The guard just shook his head and laughed. “Figures. We’ve had a broken air-con in the service break room for six months, but KurelTec will fly in emergency maintenance to fix the shitter for the lab dorks.”
After a few more taps on his screen, the guard waved him on, and Fia lessened the tension she was holding in her jaw.
There was much more to go, but he had made it in. She continued to watch his progress like a hawk, keeping timing and trajectory updates flowing to Carissa as Davik slowly descended through the station.
Fia watched intently as he traveled. The path to the research floor had been sparse, with not a single soul paying him any mind so far.
But now came the part that she had to brace herself for.
The research wing. It was unmanned at this hour, but full of sensors and scanners and the occasional security guard that his fake KurelTec badge would not protect him from.
Fia needed to balance masking and interference to keep him undetected as he began his final trek.
“Down the hallway, left-hand side. Storage closet.”
Fia watched the grainy image of her engineer follow her guidance, and she waited for him to fade into the blind spot.
“Alright. We’re set.”
She could hear Davik, but not see him.

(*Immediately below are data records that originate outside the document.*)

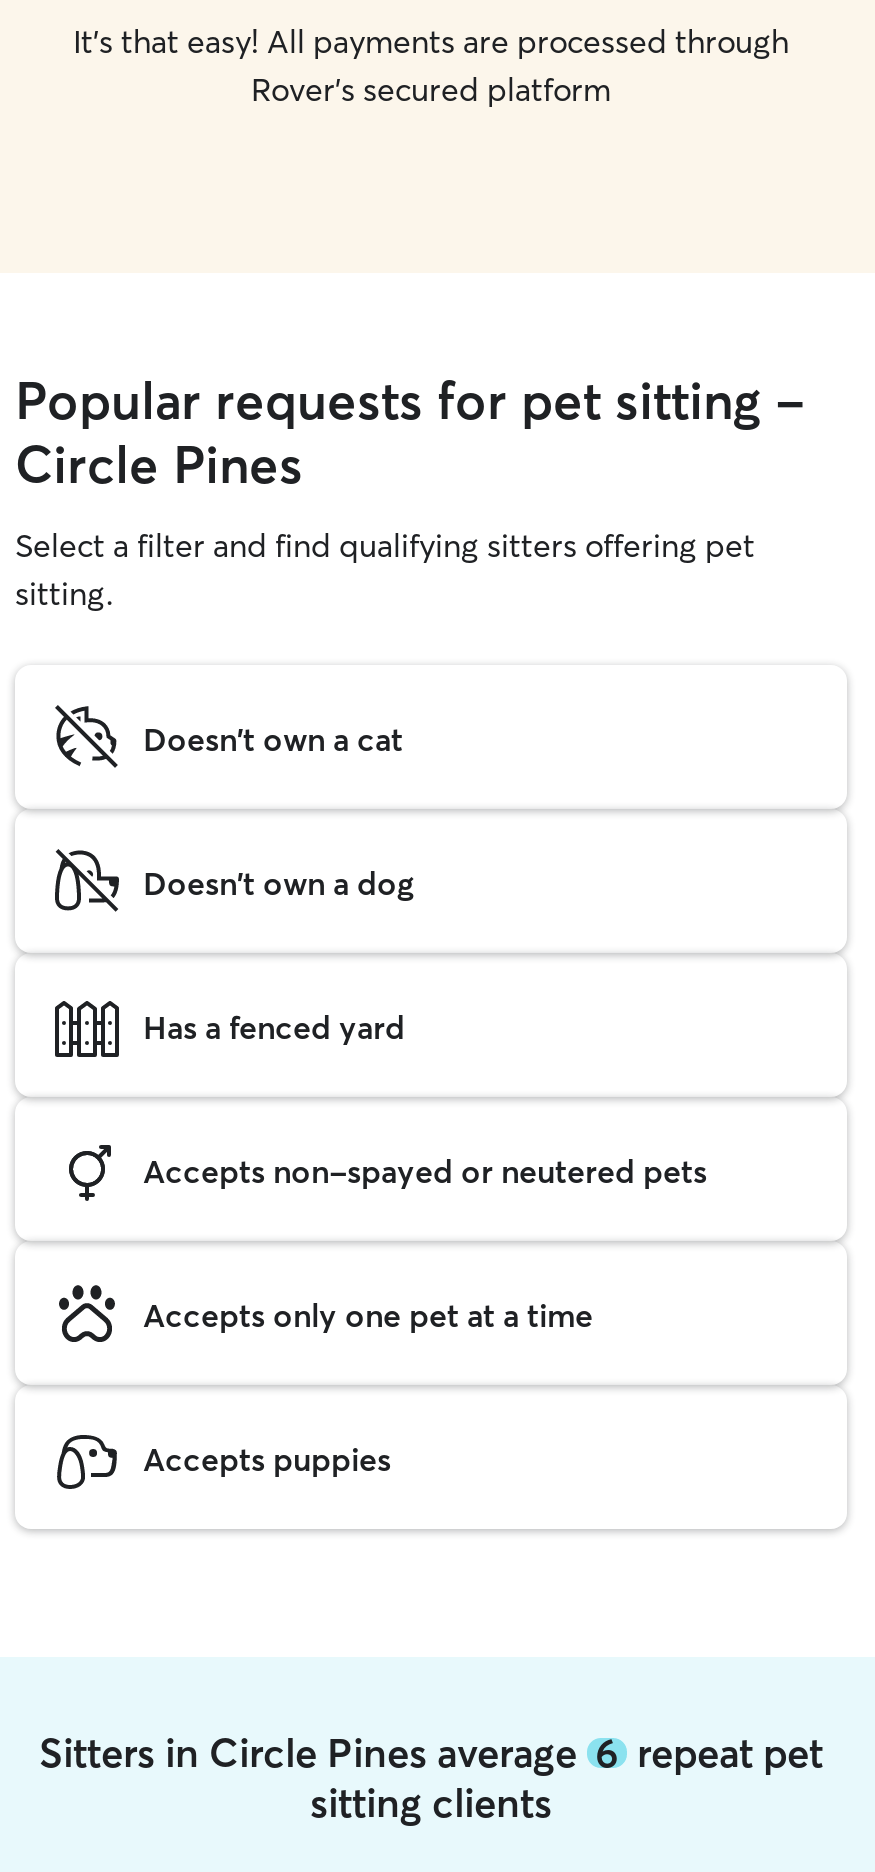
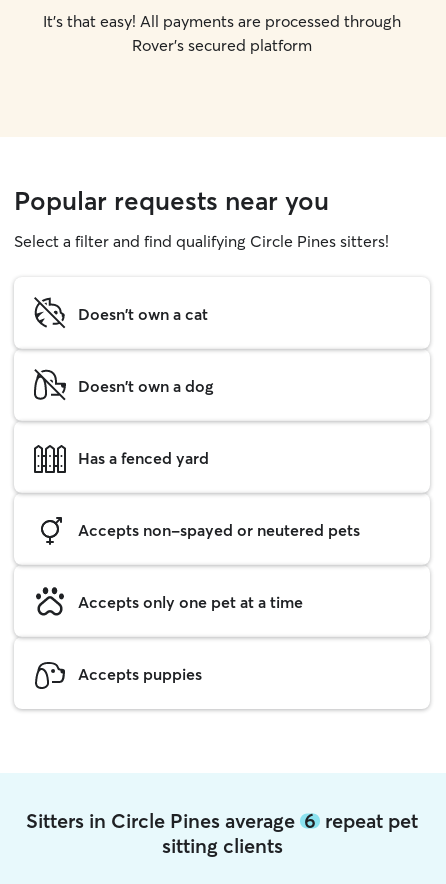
- Popular requests for pet sitting -
- Circle Pines
- Select a filter and find qualifying sitters offering pet
- sitting.
+ Popular requests near you
+ Select a filter and find qualifying Circle Pines sitters!
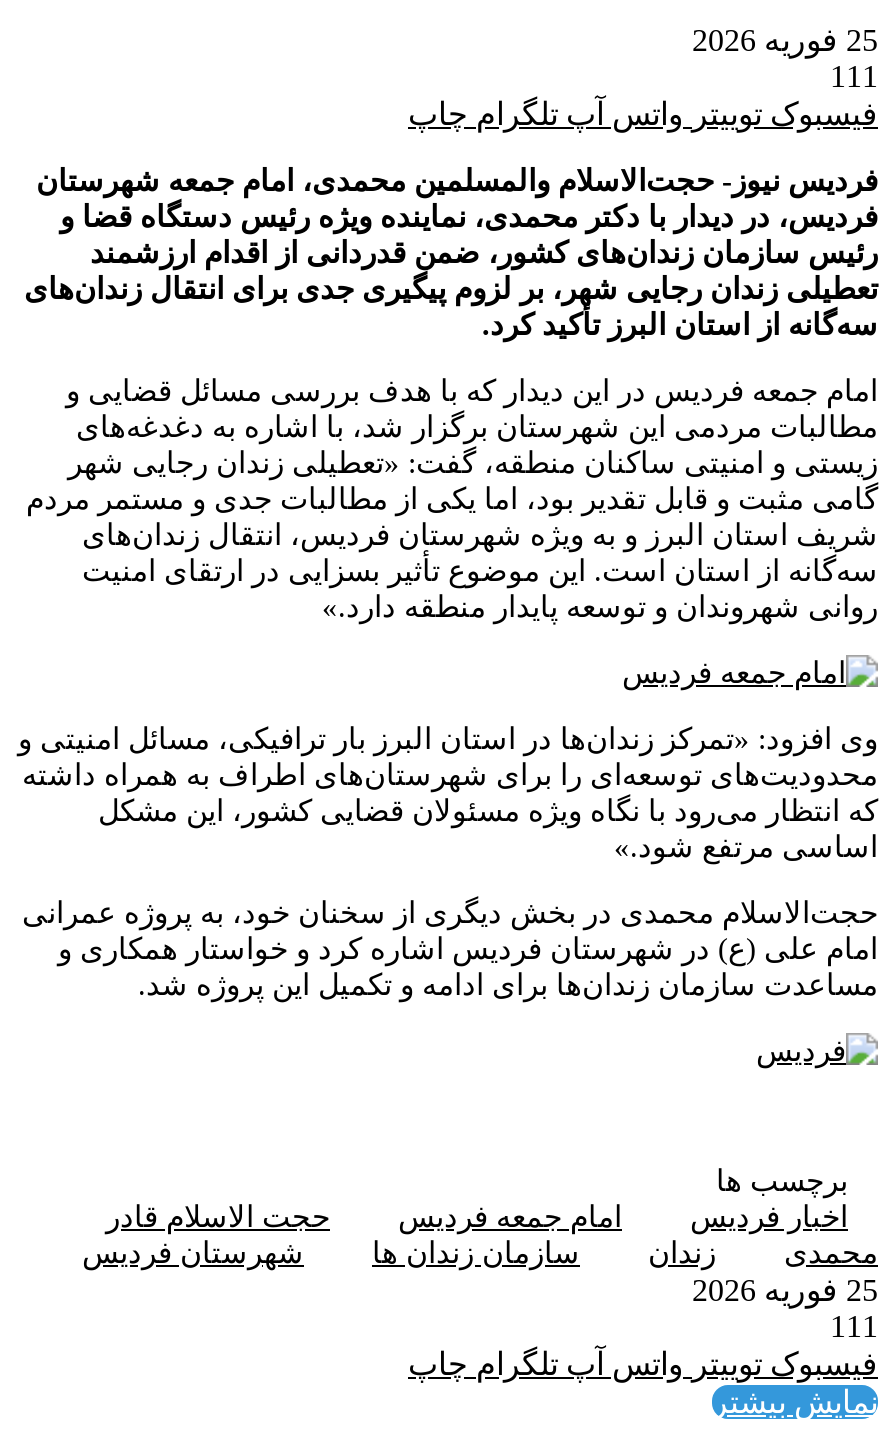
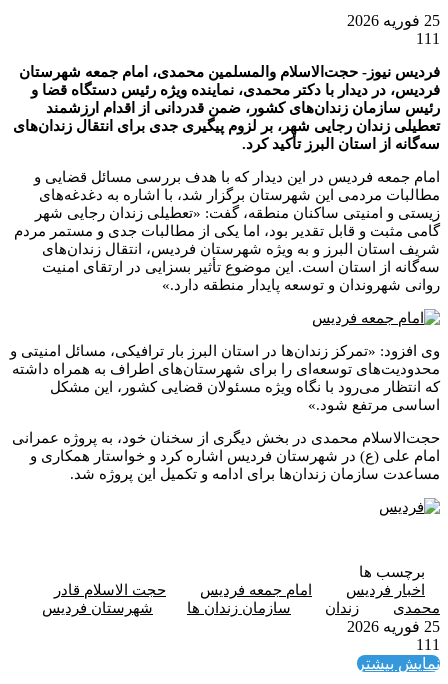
- فیسبوک توییتر واتس آپ تلگرام چاپ

- فیسبوک توییتر واتس آپ تلگرام چاپ
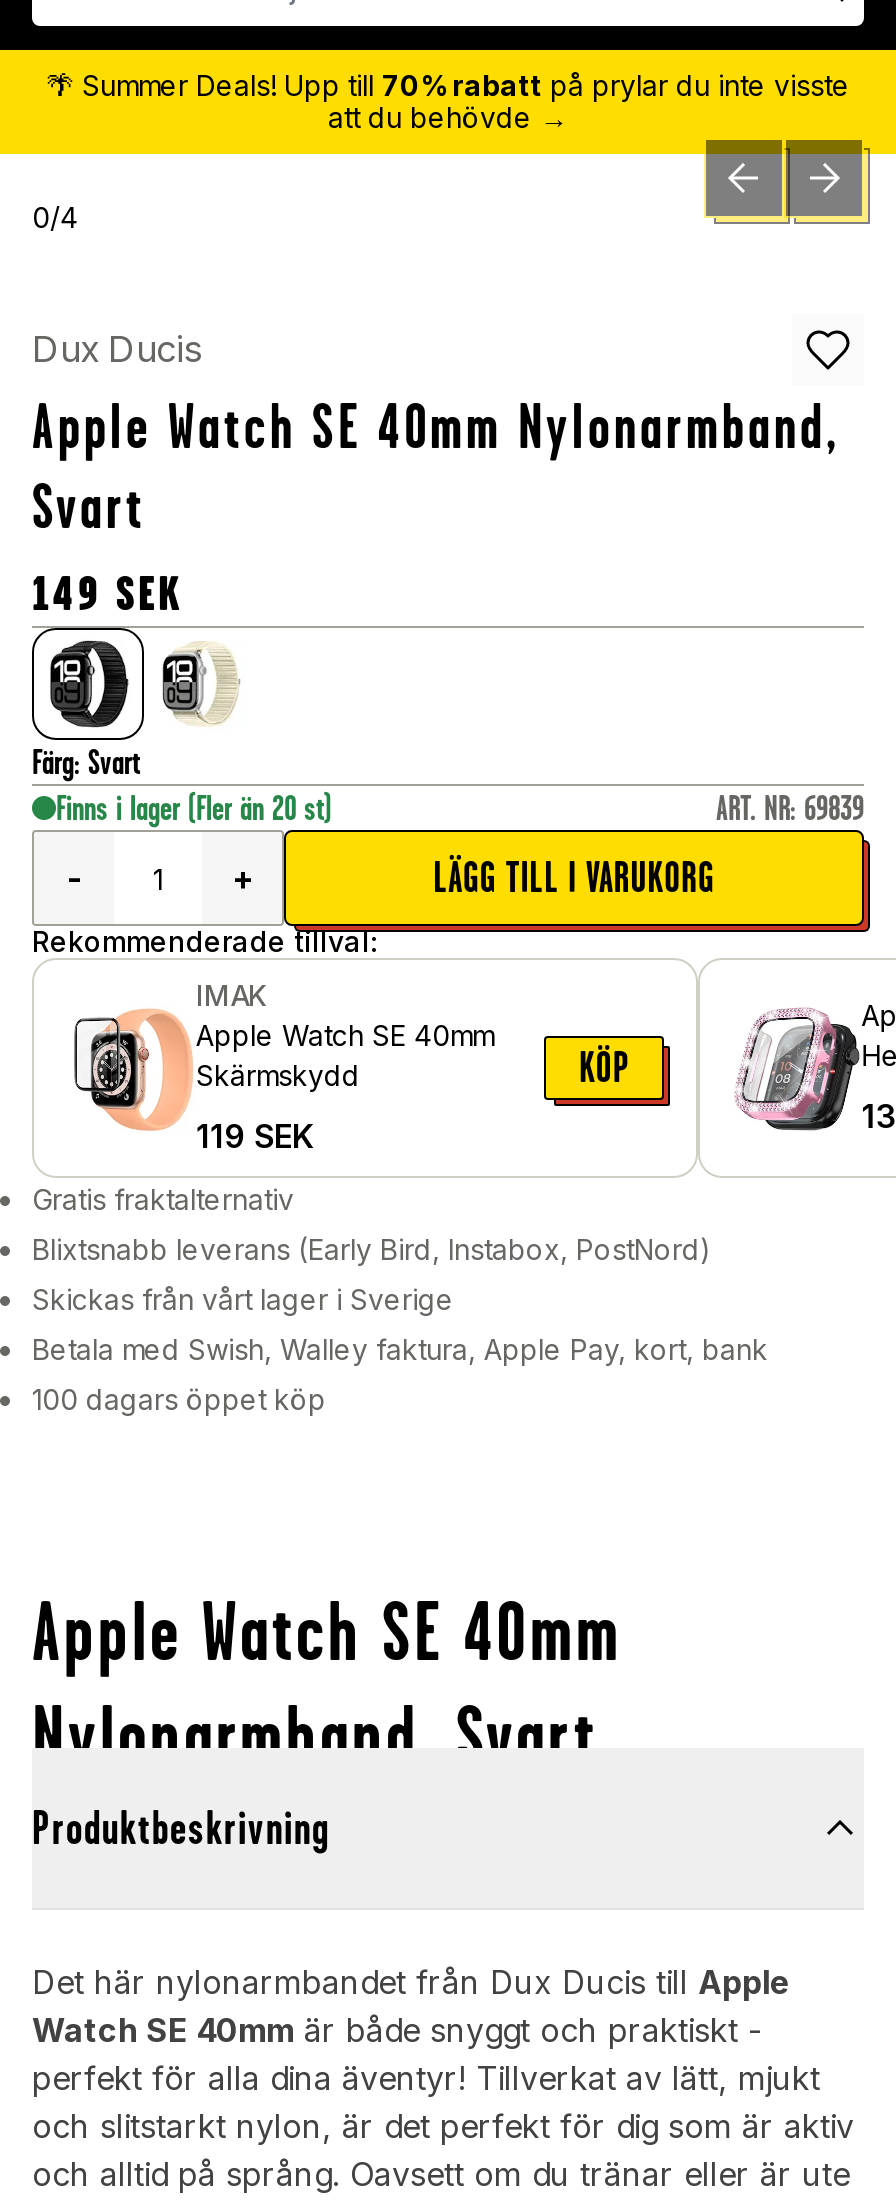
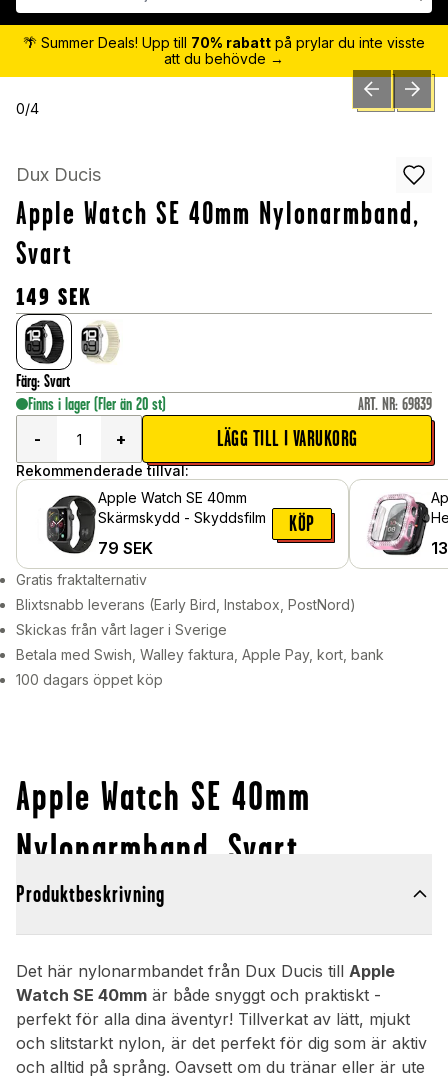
- IMAK

- [image]
- Skärmskydd
+ [image]
+ Skärmskydd - Skyddsfilm

- 119 SEK
+ 79 SEK
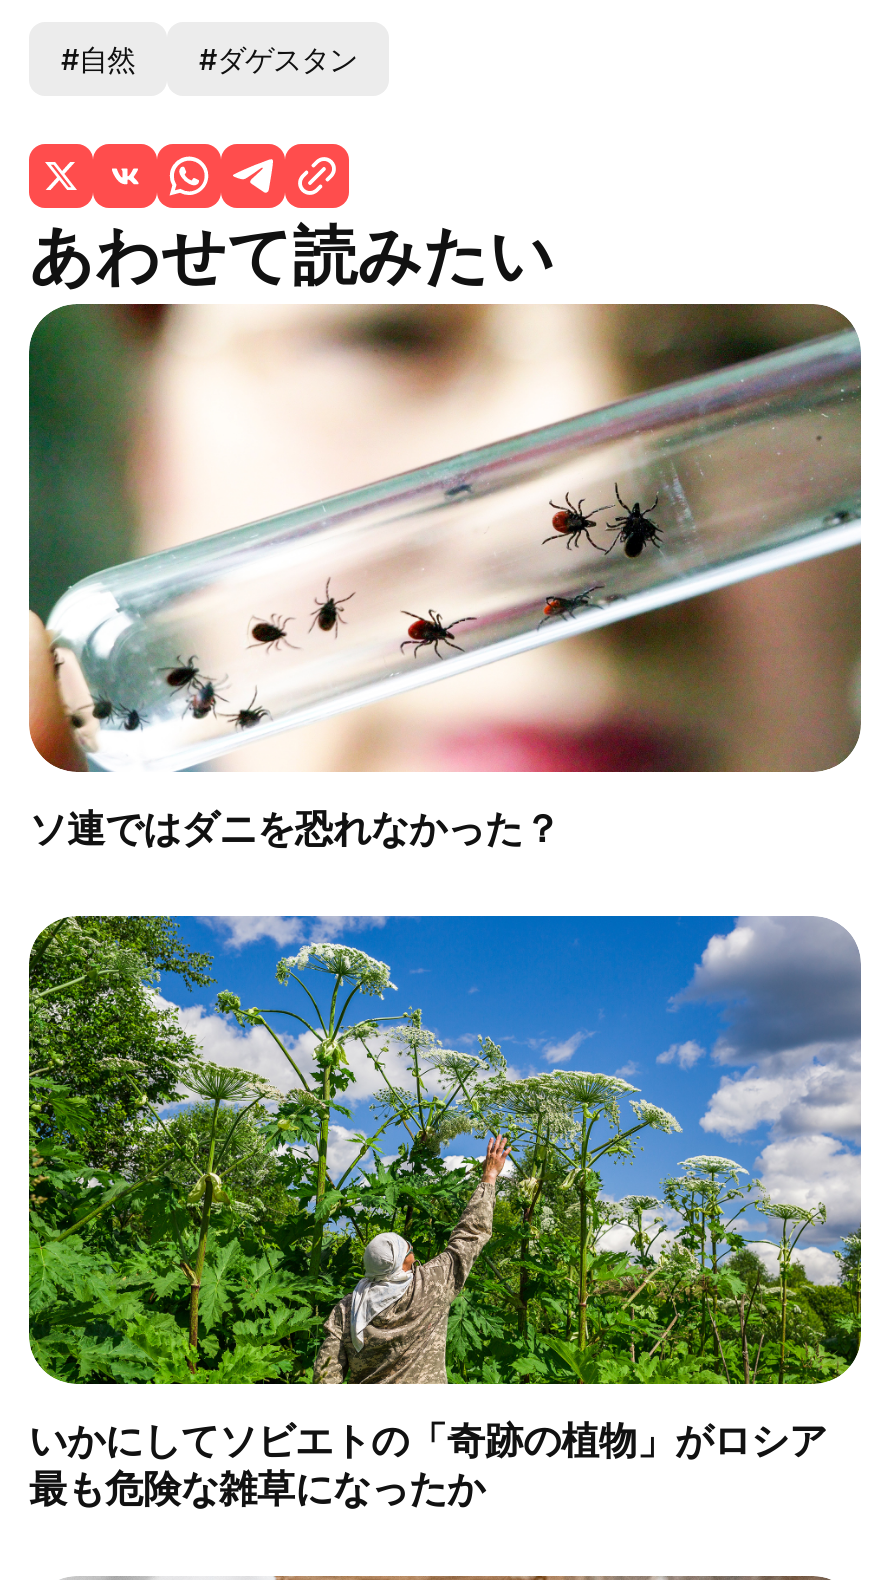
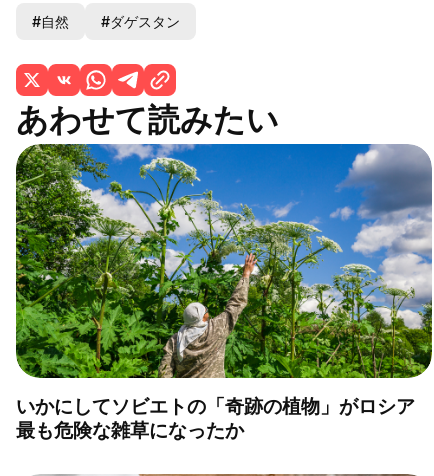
- [image]
- ソ連ではダニを恐れなかった？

If everything was going as planned, he was retrieving the meds stashed in the shielded compartment at the bottom of the cart and readying himself to begin his gauntlet.
He is risking so much for me. I must risk much for him, in kind.
The stimbead between her teeth split, and the surge of invigoration took a heartbeat to register before the chemical clarity snapped her vision into sharp resolution.
She gathered up the datastreams from every camera that covered this floor, preparing each one to loop a brief window as soon as her engineer would be visible.
She added a touch of modulation to delay the system from registering that it was a looped feed. But this was just a measure to buy them time. Davik had a mile of twisting corridors between him and the operative, and only fifteen minutes to get there and get out.
“They are blind. Run fast and true, my little ghost.”